Volvió, pues, a poner en marcha sus fuertes piernas de granjera, y a respirar un aire que le sorprendió por su frescura. Por el camino, que seguía la curva del estanque, le adelantaron varios ciclistas y patinadores en línea. Después de recorrer un tramo corto se encontró con otra encrucijada. El camino principal viraba al norte, pero había un sendero que se metía por un bosque conservando la dirección inicial. Consultó el mapa. No recogía la existencia del sendero, pero ella sabía reconocer la mejor ruta, y la tomó.
El sendero se bifurcaba dos veces en pocos metros, y proseguía errático entre lomas y afloramientos rocosos de pequeño tamaño. De trecho en trecho, entre los árboles, Doreen seguía distinguiendo la hilera de rascacielos de la Quinta Avenida, que le hacían señas y le indicaban el camino. El bosque se espesó. Entonces Doreen empezó a verlos. Qué raro. Había varios chicos repartidos por el bosque, con las manos en los bolsillos y esperando sin hacer nada. Esperando… ¿qué? Tenían buen aspecto: bien vestidos, y con un buen corte de pelo. Más allá de los árboles se consolidaba una despejada mañana de otoño. Doreen no tenía nada de miedo.
Caminó más deprisa, por un bosque cada vez más frondoso. En su relativa desorientación, consultó el mapa y averiguó que estaba en una zona que se llamaba «el Ramble». Sin darse cuenta, ya había vuelto dos veces sobre sus pasos. Parecía que el diseñador de aquel pequeño laberinto de senderos hubiera tenido la intención de extraviar al caminante.
¿Sí? Pues Doreen Hollander no era de las que se perdían, y menos en un bosquecito de parque urbano, porque se había criado en el campo, dando largos paseos por los campos y bosques del este de Oklahoma. La caminata estaba convirtiéndose en una pequeña aventura, y a Doreen Hollander le gustaban las pequeñas aventuras. De hecho había arrastrado a su marido a Nueva York ni más ni menos que para eso: para tener una pequeña aventura. Le salió una sonrisa forzada.
¡Caramba! ¡Otra vuelta! ¡Parecía mentira! Rio resignada y volvió a mirar el mapa, pero el Ramble sólo figuraba como una mancha verde. Miró alrededor. Quizá pudiera orientarla uno de aquellos chicos con tan buen aspecto.
Por desgracia, el bosque se había vuelto más oscuro y más frondoso. Aun así, entrevió a dos personas al otro lado de una pantalla de hojas, y se acercó. ¿Qué hacían fuera del camino? Dio otro paso, apartó una rama y echó un vistazo, que se convirtió en mirada fija, y esta en rictus de susto.

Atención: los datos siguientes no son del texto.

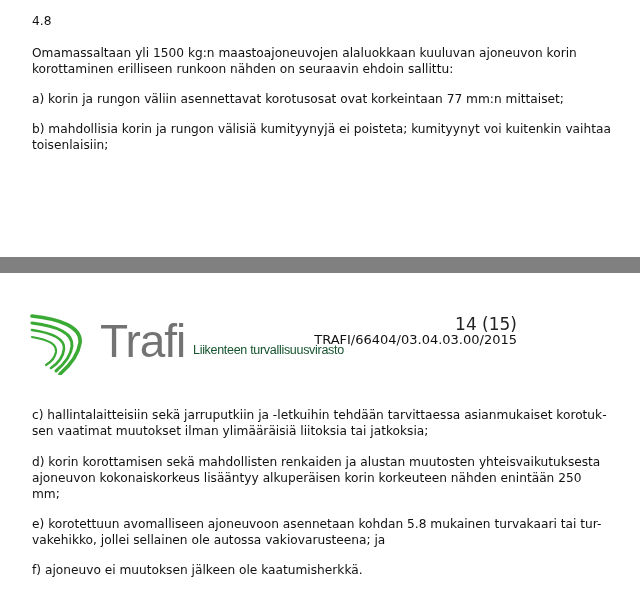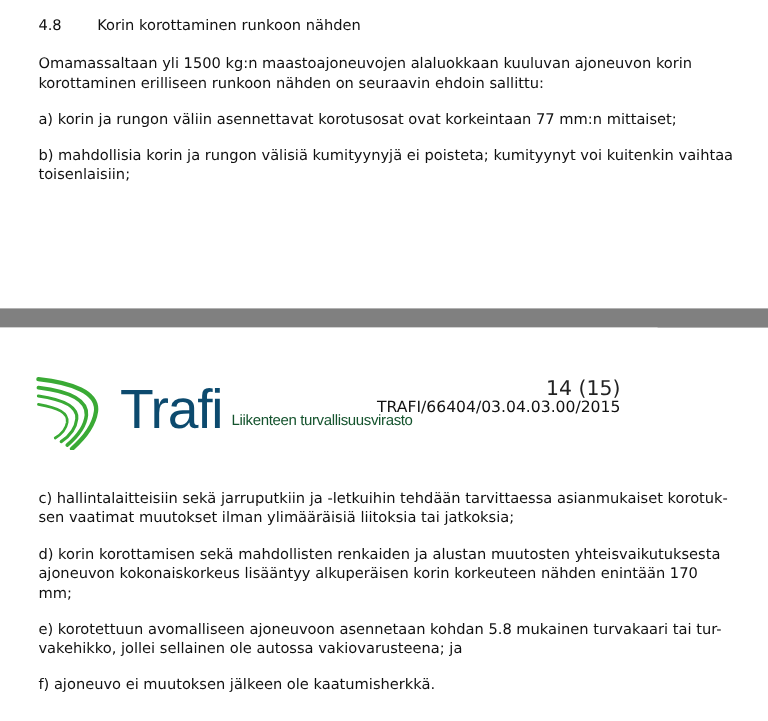"Korin korottaminen runkoon nähden" span.txt { html: <span>Korin korottaminen runkoon nähden</span> -> none }
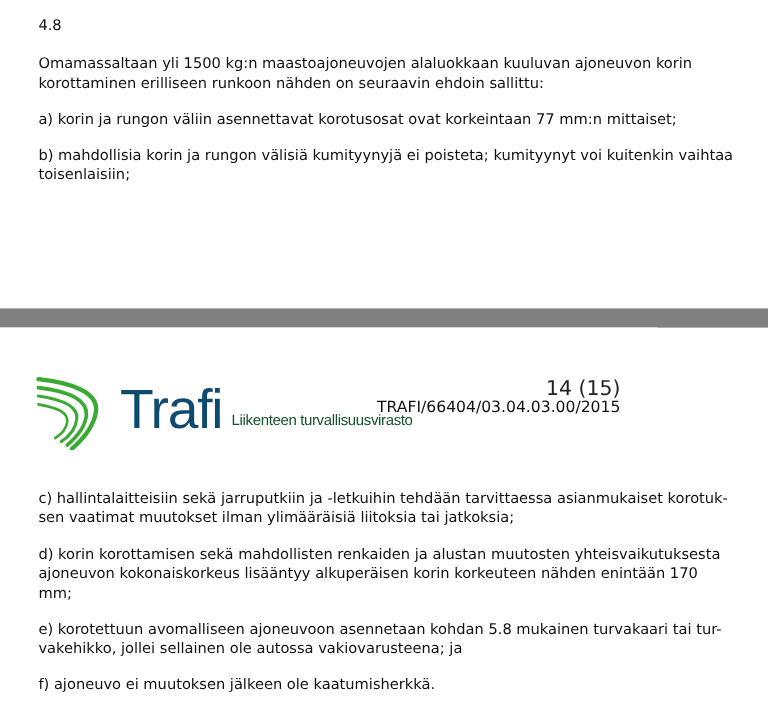"Trafi" .logo-word { color: #0c4a6e -> #737373 }
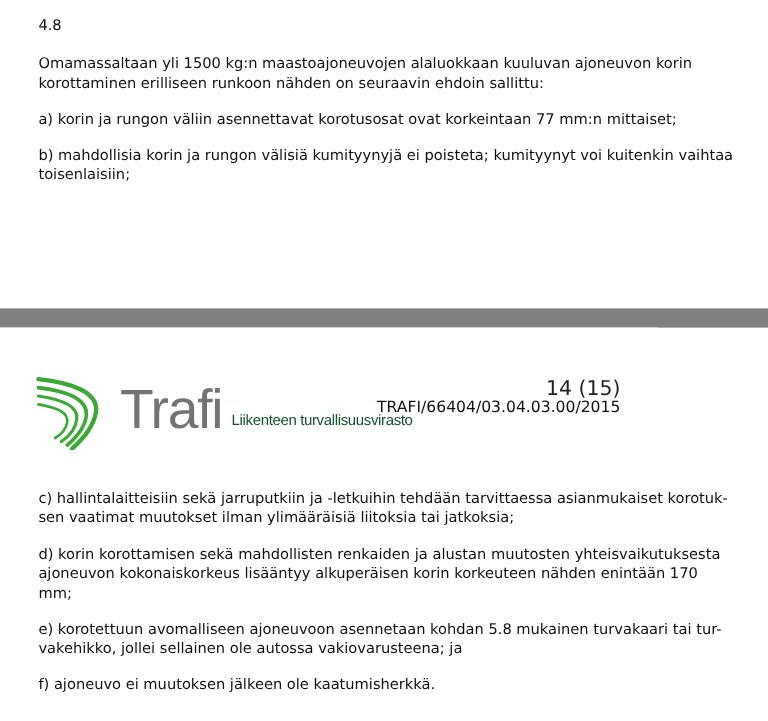"ajoneuvon kokonaiskorkeus lisääntyy" span.txt { text: 170 -> 250 }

Retrocediendo bruscamente, dio media vuelta y se apartó lo más deprisa que pudo. Ahora lo entendía. Qué asco, por Dios. Se moría de ganas de salir lo antes posible de aquella porquería de sitio. De golpe se le habían pasado todas las ganas de ver los nenúfares de Monet. Hasta entonces no había querido creérselo, pero era ni más ni menos que lo que contaban en aquel programa de la tele, 700 Club, Nueva York era la versión actual de Sodoma y Gomorra. Siguió apretando el paso, respirando deprisa y evitando mirar hacia atrás.
No oyó acercarse las pisadas. Estaba completamente desprevenida. Cuando le cayó en la cabeza la capucha negra y se la ajustaron al cuello, cuando el brusco olor a cloroformo le agredió el olfato, la última imagen que se le formó en la mente fue la de una columna de sal torcida reflejando la luz desolada de una llanura desierta, con una cinta de humo negro al fondo.